As her brain forgets to cling to reality and now, it also forgets how to walk, to speak with clarity, to heed the impulses of the body until she has to be diapered and cleaned and gentled when she kicks and screams. She is moving backward. My mother sees her future in her mother. I am also prone to forgetfulness.

I join a gym.

My memories of my grandmother are rolled in dough and sugar. She has always been obese. When my mother became her mother’s caretaker, she tried to limit desserts. My grandmother found ways to acquire and hide her treats. She lashed out when she didn’t have them. She lashed out when she ate them. From this I learned there is no happiness in food.

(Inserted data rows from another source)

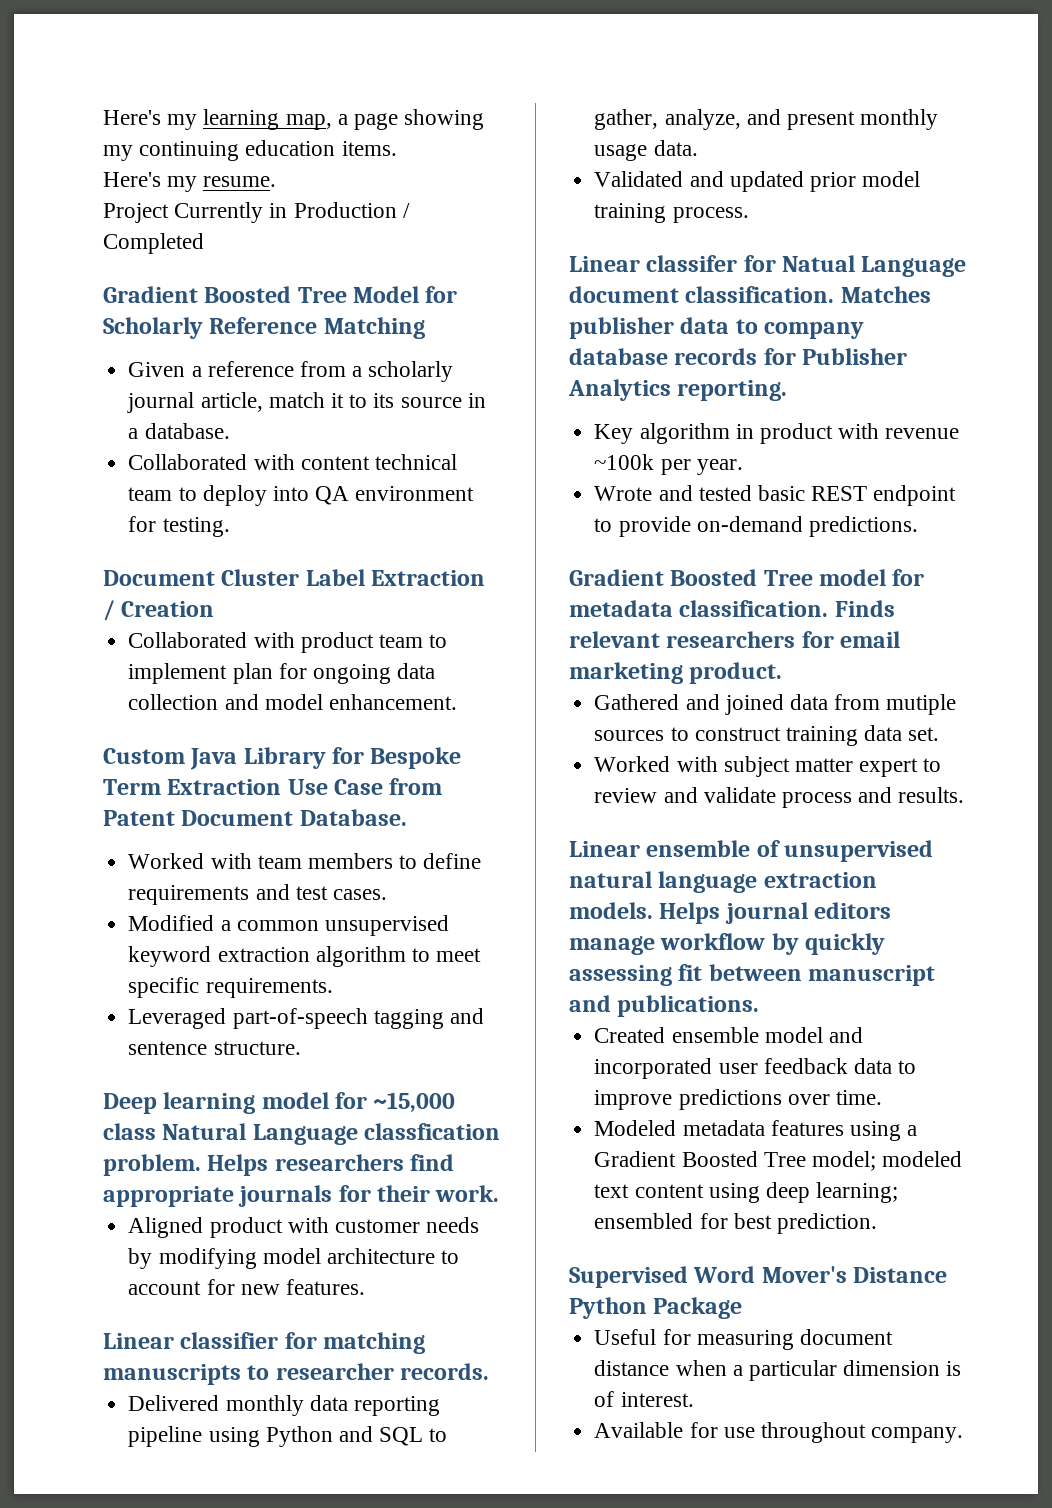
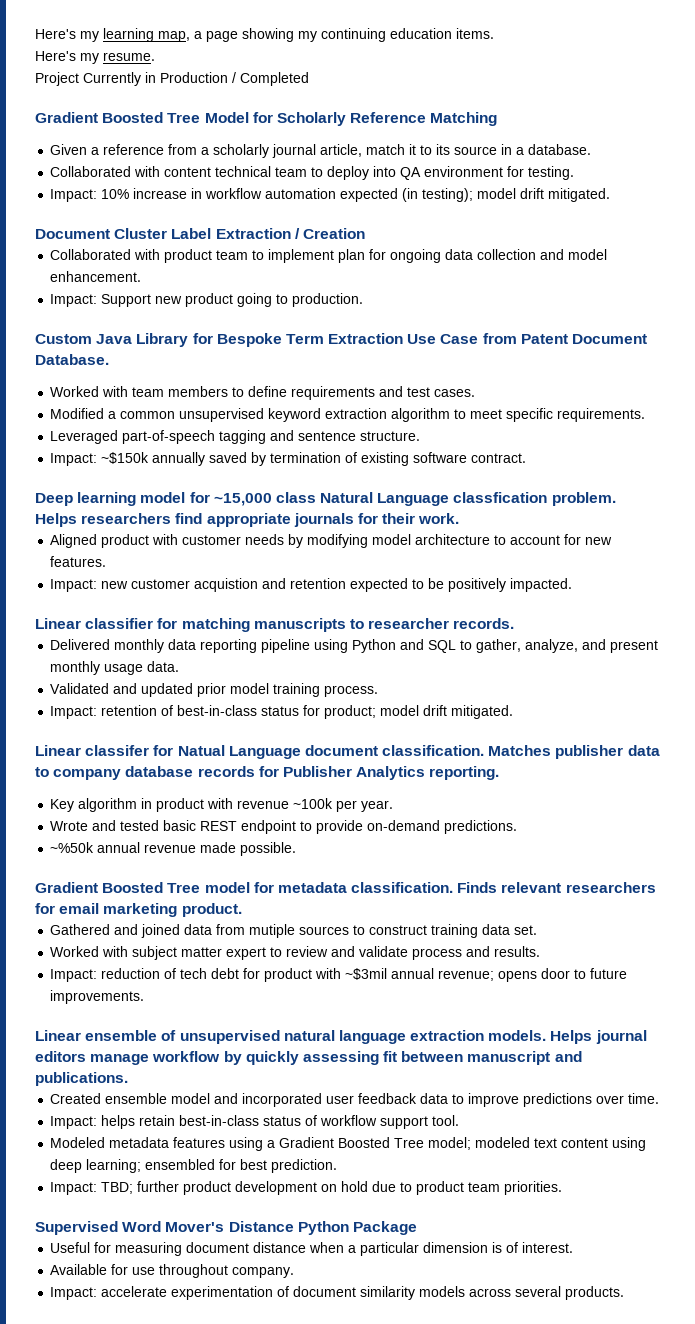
(230, 527) none -> [50,188,611,202] // Impact: 10% increase in workflow automation expected (in testing); model drift mitigated.
(457, 702) none -> [50,293,364,307] // Impact: Support new product going to production.
(301, 1048) none -> [50,452,527,466] // Impact: ~$150k annually saved by termination of existing software contract.
(365, 1287) none -> [50,578,573,592] // Impact: new customer acquistion and retention expected to be positively impacted.
(749, 215) none -> [50,705,514,719] // Impact: retention of best-in-class status for product; model drift mitigated.
(918, 526) none -> [50,842,297,856] // ~%50k annual revenue made possible.
(965, 795) none -> [50,968,628,982] [50,990,145,1004] // Impact: reduction of tech debt for product with ~$3mil annual revenue; opens door to future improvements.
(882, 1097) none -> [50,1115,460,1129] // Impact: helps retain best-in-class status of workflow support tool.
(877, 1223) none -> [50,1181,563,1195] // Impact: TBD; further product development on hold due to product team priorities.
(964, 1435) none -> [50,1286,625,1300] // Impact: accelerate experimentation of document similarity models across several products.

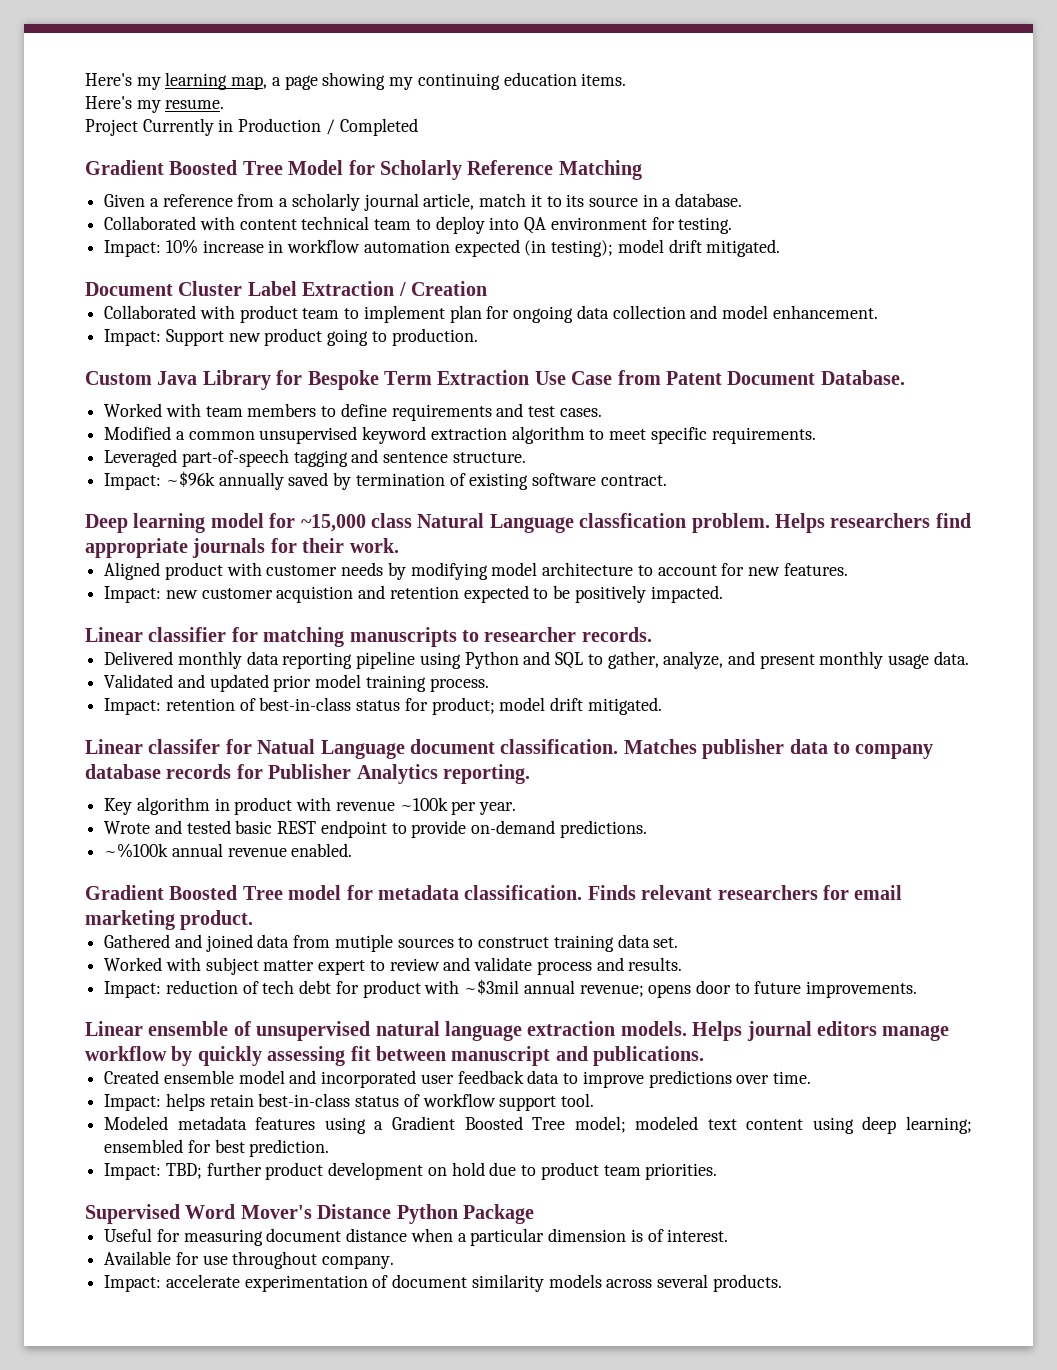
[101,452,150,464] ~$150k -> [165,471,215,487] ~$96k
[50,842,95,853] ~%50k -> [104,843,169,858] ~%100k
[200,842,297,856] made possible. -> [291,843,353,857] enabled.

This food-body relationship is generational. My mother has always been obese. Perhaps there is more to it than a lack of exercise and an abundance of food. I can’t say. What I can is that I regularly watched my mother sit with her legs crossed and eat a family-sized bag of pretzels. Another time baby carrots. Another time gummy bears. I suspect this is what my grandmother did when she knew how to feed herself.

I was raised to be obese. To eat and indulge and then starve myself with a diet of guilt and regret and then eat and indulge again. Sugar, bread, regret. I want to break out of this pattern.

I quit eating grains.

My mother is forgetful. Mostly small things. But some years ago she forgot how to cook. Recipes she’d made us for years she can only mis-measure or burn. “I know I used to know this,” she says, and she is so young I can think of no other comforting answer than, “Maybe you just thought you did?” Is it the inevitable blood sugar crash? Is my mother fading? I can no longer tell. I watch her fumble with words, ideas and history.

I give up sugar. If it will worm holes into my memory, I’d rather live without it.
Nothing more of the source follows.